What we need is an intelligent and mostly automated way to assign products under the right category name.
Entity resolution (ER) is the task of disambiguating records that correspond to real world entities across and within datasets.
Data quality issues, schema variations, and idiosyncratic data collection traditions can all complicate these problems even further.
What's an entity?
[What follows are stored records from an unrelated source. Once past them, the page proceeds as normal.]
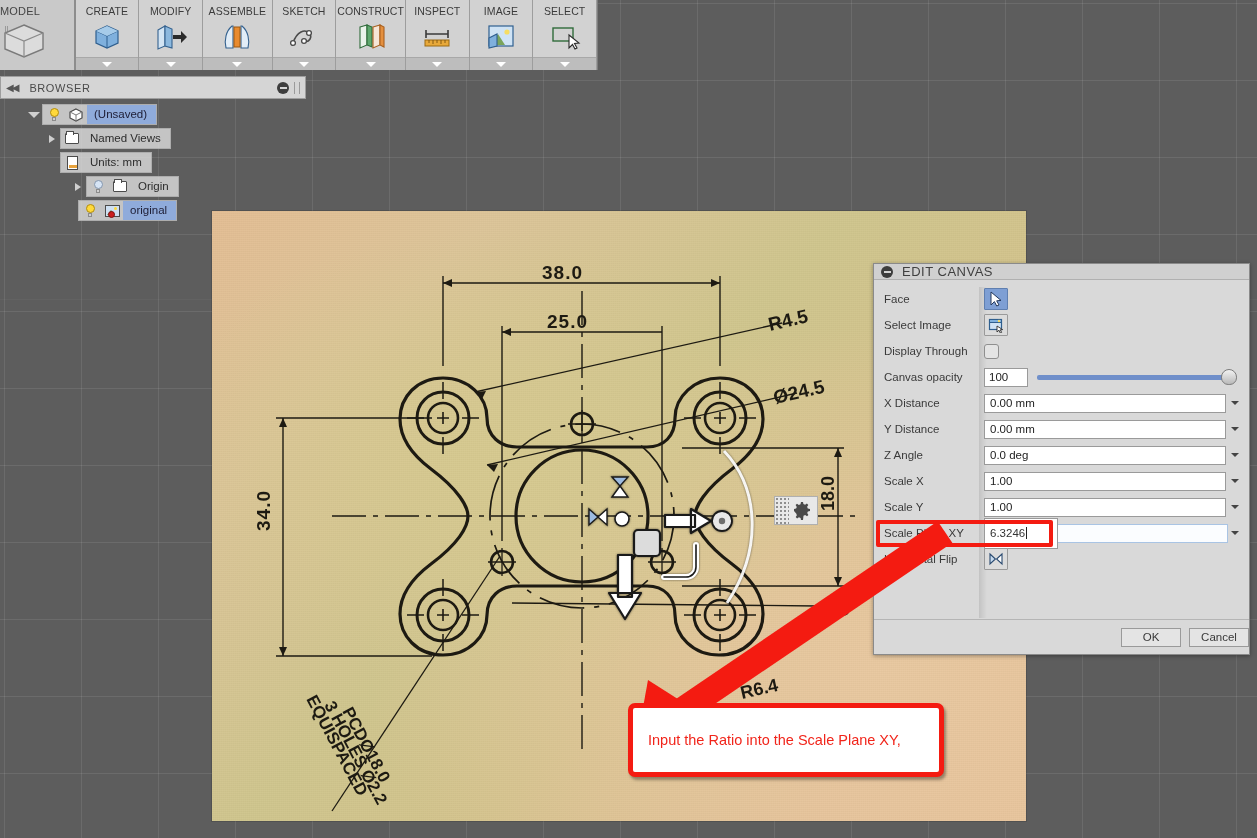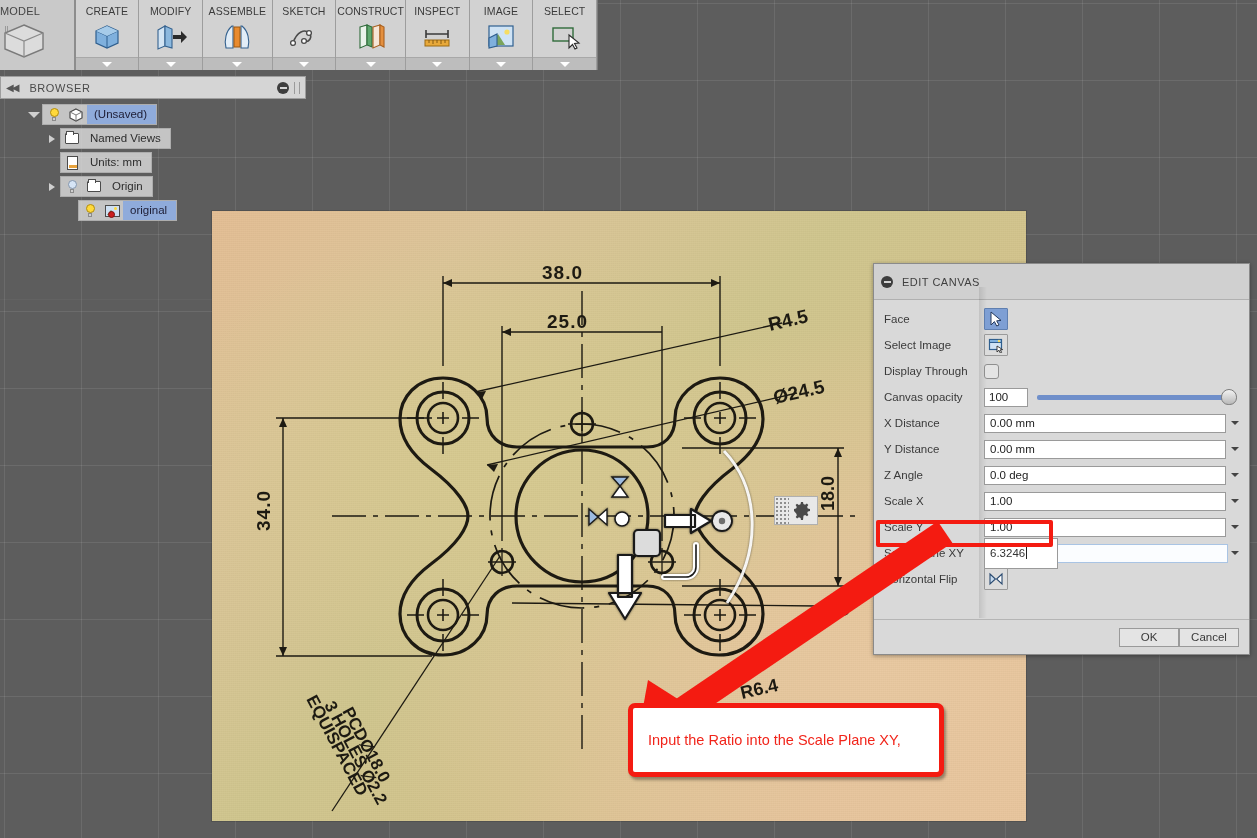--- a/index.html
+++ b/index.html
@@ -610,7 +610,7 @@
         </span>
       </div>
 
-      <div class="tnode" style="padding-left:44px">
+      <div class="tnode" style="padding-left:70px">
         <span class="twist">
             <i class="tri-r"></i>
           </span>

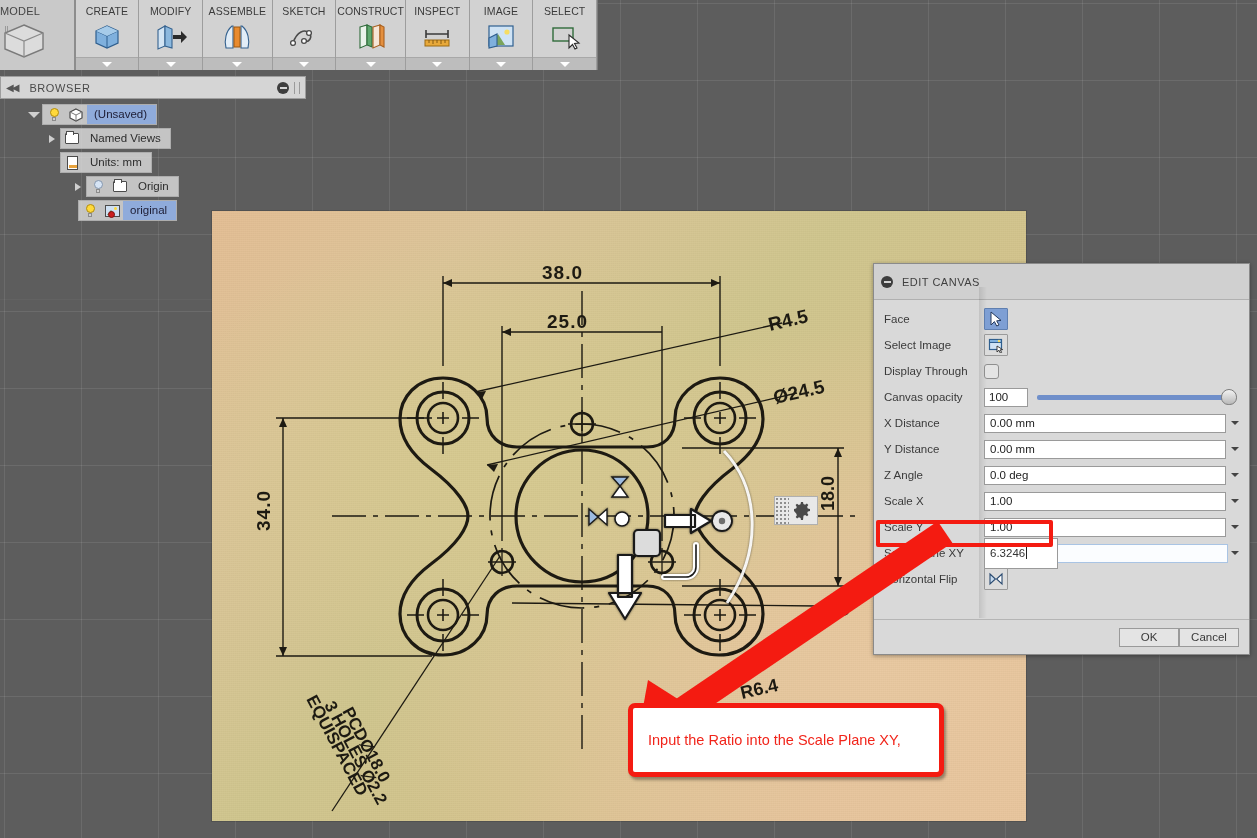--- a/index.html
+++ b/index.html
@@ -178,9 +178,9 @@
     font-size: 11.5px; color: #333;
   }
   #dialog-title {
-    height: 36px; background: #d0d0d0; border-bottom: 1px solid #b0b0b0;
+    height: 16px; background: #d0d0d0; border-bottom: 1px solid #b0b0b0;
     display:flex; align-items:center; padding-left: 7px; gap: 9px;
-    color:#3f3f3f; letter-spacing:.5px; font-size:11px;
+    color:#3f3f3f; letter-spacing:.5px; font-size:13px;
   }
   #dlg-body { padding: 6px 8px 0 10px; position: relative; }
   .row { display:flex; align-items:center; height: 26px; }

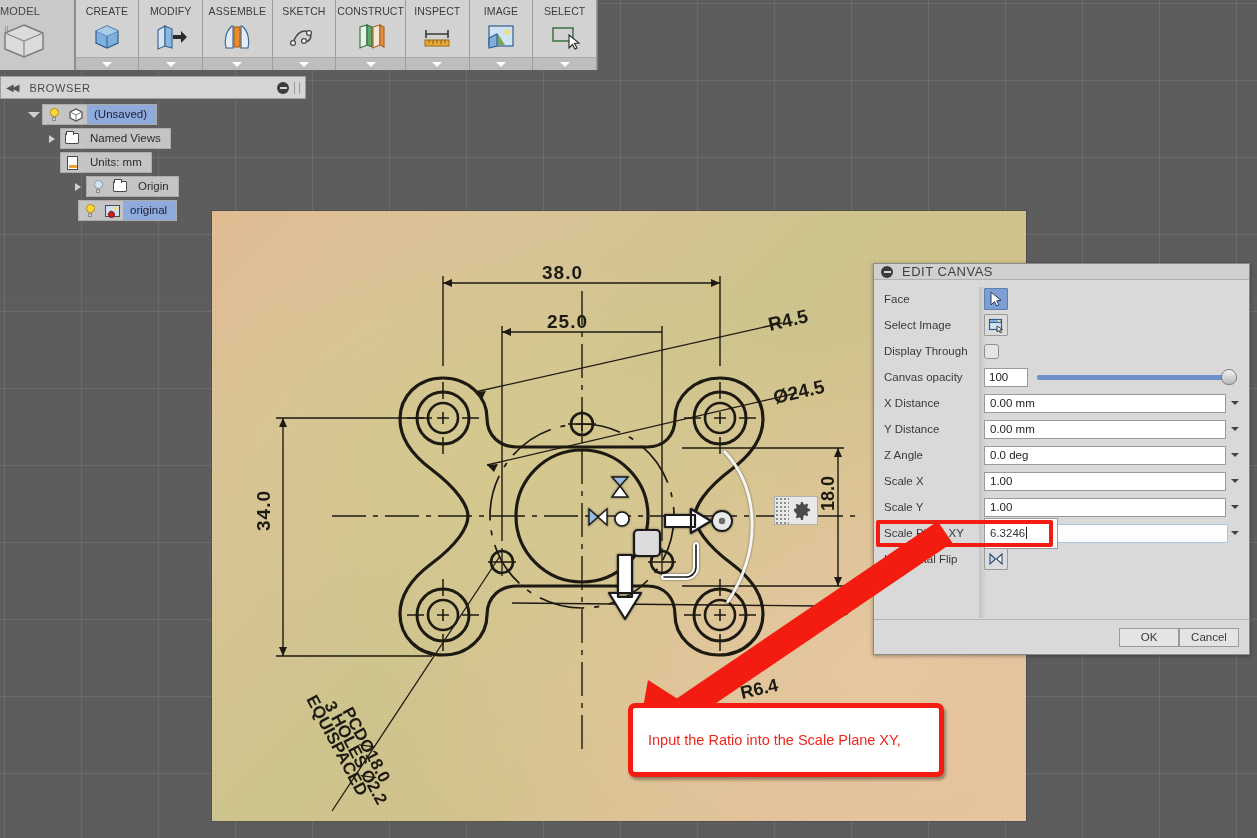--- a/index.html
+++ b/index.html
@@ -219,7 +219,7 @@
   #dlg-sep { position:absolute; left:0; right:0; bottom:34px; height:1px; background:#b5b5b5; }
   #dlg-footer {
     position:absolute; left:0; right:0; bottom:0; height:34px;
-    display:flex; align-items:center; justify-content:flex-end; padding-right:10px;
+    display:flex; align-items:center; justify-content:flex-end; gap:8px; 
   }
   .dbtn {
     width:60px;height:19px;background:#e4e4e4;border:1px solid #9a9a9a;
A unique thing (a person, a business, a product) with a set of attributes that describe it (a name, an address, a shape, a title, a price, etc.).
That single entity may have multiple references across data sources, such as a person with two different email addresses, a company with two different phone numbers, or a product listed on two different websites.
Important questions in ER
How can we tell that these multiple references point to the same entity?
What if the attributes for each entity aren't the same across references?
What happens when there are more than two or three or ten references to the same entity?
Which one is the main (canonical) version?
Do we just throw the duplicates away?
The three primary tasks involved in entity resolution are deduplication, record linkage, and canonicalization:
Deduplication: eliminating duplicate (exact) copies of repeated data.
Record linkage: identifying records that reference the same entity across different sources.
Canonicalization: converting data with more than one possible representation into a standard form.
Python dedupe library provides great tools for ER.
dedupe library
Dedupe is a library that uses machine learning to perform deduplication and entity resolution quickly on structured data.
dedupe takes in human training data and comes up with the best rules for your dataset to quickly and automatically find similar records, even with very large databases.
It isn't the only tool available in Python for doing entity resolution tasks, but it is the only one (as far as we know) that conceives of entity resolution as it's primary task.
In addition to removing duplicate entries from within a single dataset, Dedupe can also do record linkage across disparate datasets.
Dedupe also scales fairly well.
Howdedupeworks?
Effective deduplication relies largely on domain expertise. This is for two main reasons:
Domain experts develop a set of heuristics that enable them to conceptualize what a canonical version of a record should look like, even if they've never seen it in practice.
domain experts instinctively recognize which record subfields are most likely to uniquely identify a record; they just know where to look.
As such, Dedupe works by engaging the user in labeling the data via a command line interface, and using machine learning on the resulting training data to predict similar or matching records within unseen data.
dedupe cleverly exploits the structure of the input data to instead compare the records field by field.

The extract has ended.